Changing behavior takes moving
away from educational-based efforts overloaded with complex
clinical and instructional messaging about conditions and
treatment options. There needs to be a shift from education
to inspiration, from features and functions to gut-level
emotional appeals that move people to action and sustain
engagement. It’s about connecting across the customer
lifecycle around personal, relevant motivations and deep,
sometimes even unconscious desires and values like freedom,
happiness, personal goals, self-esteem, or the ability to be
a better parent or partner.
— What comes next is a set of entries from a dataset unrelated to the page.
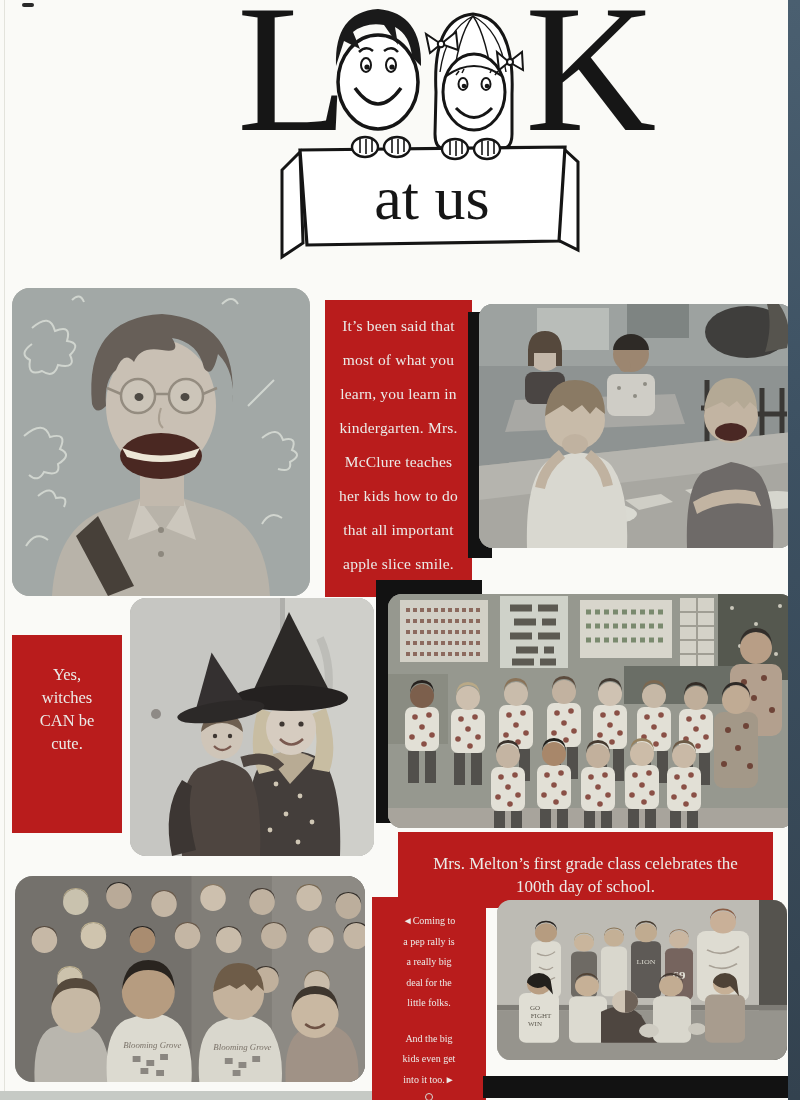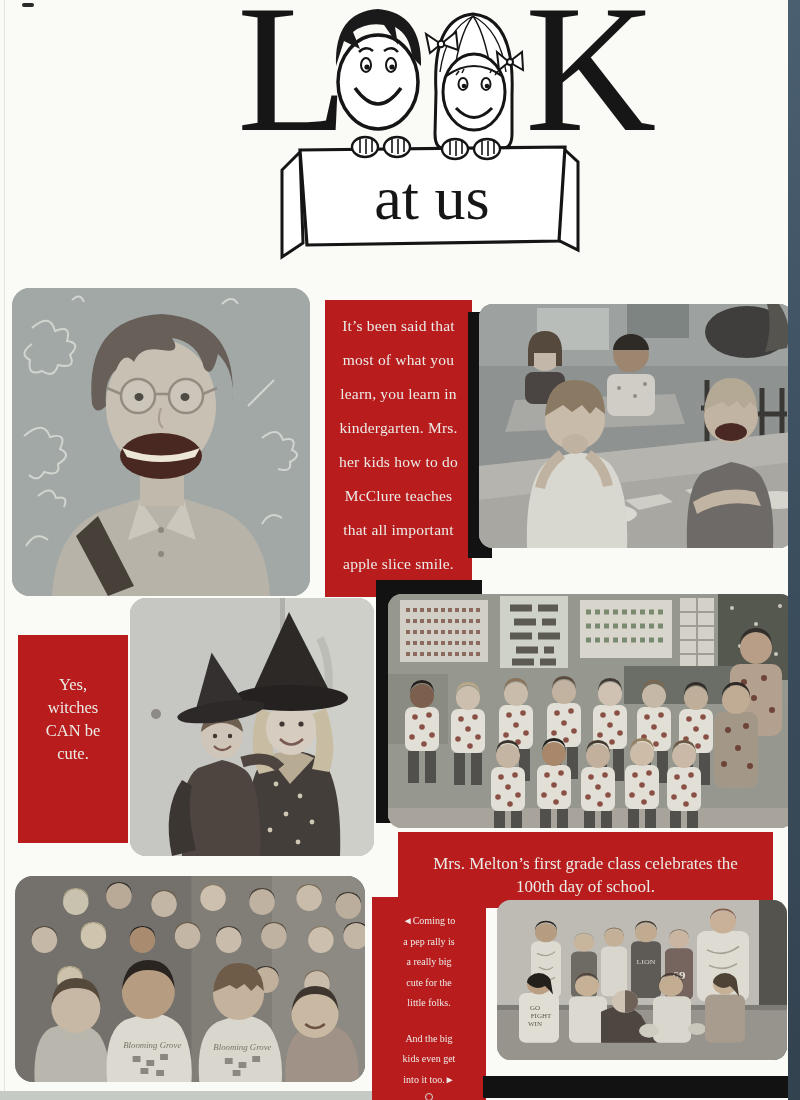--- a/index.html
+++ b/index.html
@@ -126,8 +126,8 @@
     <div class="bb-line">most of what you</div>
     <div class="bb-line">learn, you learn in</div>
     <div class="bb-line">kindergarten.  Mrs.</div>
+    <div class="bb-line">McClure teaches</div>
     <div class="bb-line">her kids how to do</div>
-    <div class="bb-line">McClure teaches</div>
     <div class="bb-line">that all important</div>
     <div class="bb-line">apple slice smile.</div>
   </div>

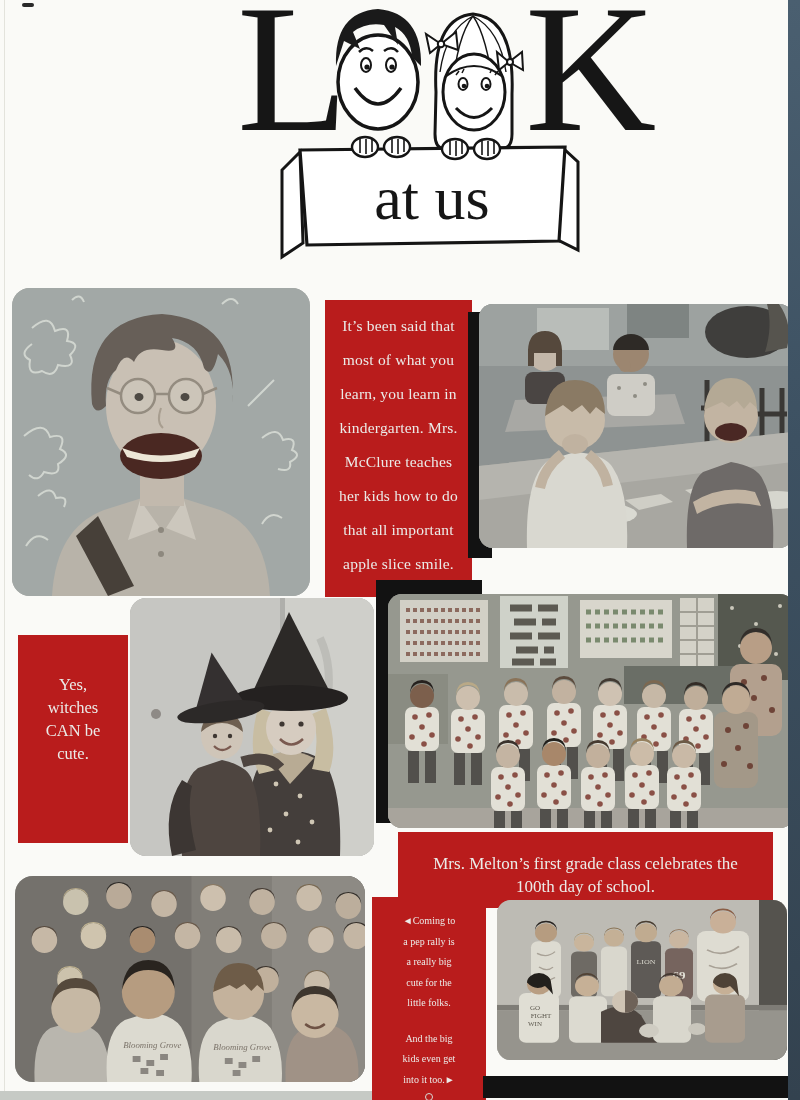--- a/index.html
+++ b/index.html
@@ -185,7 +185,7 @@
     </svg>
   </div>
 
-  <div class="blackbox witch-box" style="left:18px;top:635px;width:110px;height:170px;padding-top:38px">
+  <div class="blackbox witch-box" style="left:12px;top:635px;width:110px;height:170px;padding-top:28px">
     <div class="bb-line">Yes,</div>
     <div class="bb-line">witches</div>
     <div class="bb-line">CAN be</div>

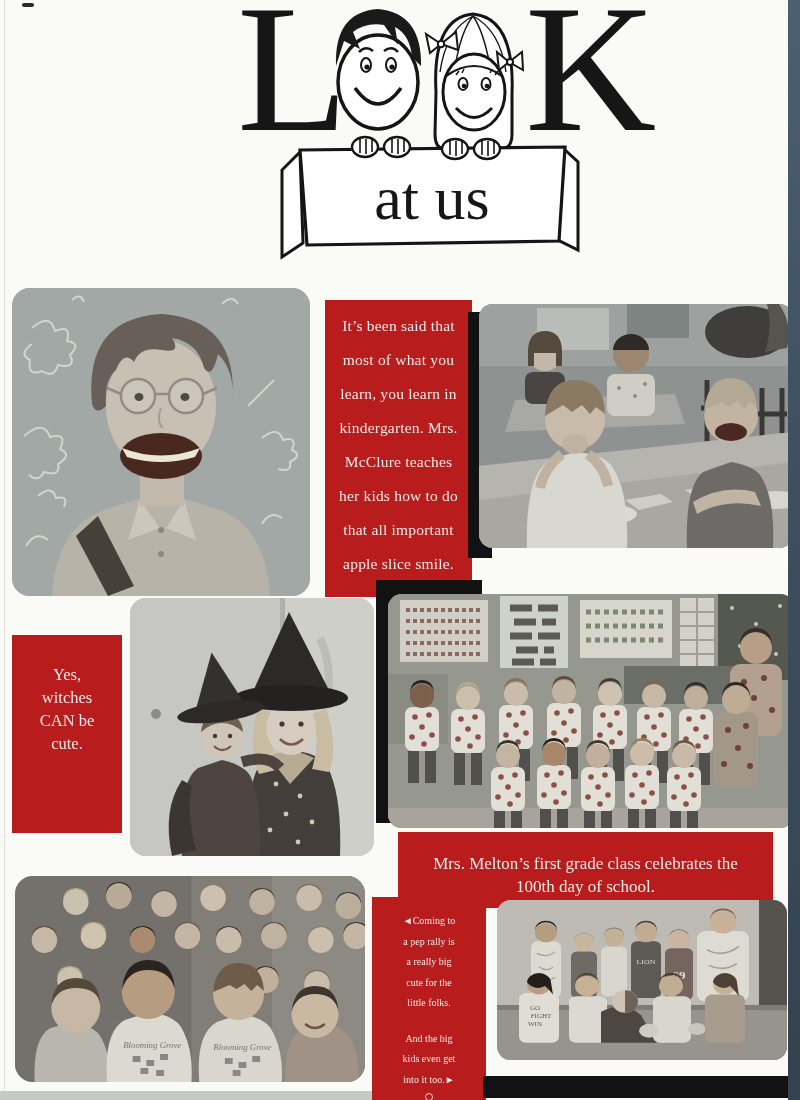--- a/index.html
+++ b/index.html
@@ -393,7 +393,7 @@
     <div class="bb-line">◄Coming to</div>
     <div class="bb-line">a pep rally is</div>
     <div class="bb-line">a really big</div>
-    <div class="bb-line">cute for the</div>
+    <div class="bb-line">deal for the</div>
     <div class="bb-line">little folks.</div>
     <div class="pep-gap"></div>
     <div class="bb-line">And the big</div>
It’s the principles of
healthcare behavioral economics.
Effective population
health management is about inspiring individuals to make
smart, personalized choices in a health care ecosystem
defined by significant out-of-pocket responsibility and
complicated care delivery choices. Monotone, common
denominator off-the-shelf programs to improve patient health
around chronic conditions, prevention, early detection or
wellness isn't enough. Success only comes when you can get
individuals to respond, interact and engage in a meaningful
two-way relationship driven by emotion, psychological
drivers, and most importantly built on trust. Payers,
providers and employers need to step up and support the
underlying belief that connected, motivated and empowered
health care consumers will help drive better care, better
quality, better outcomes, and ultimately, better value.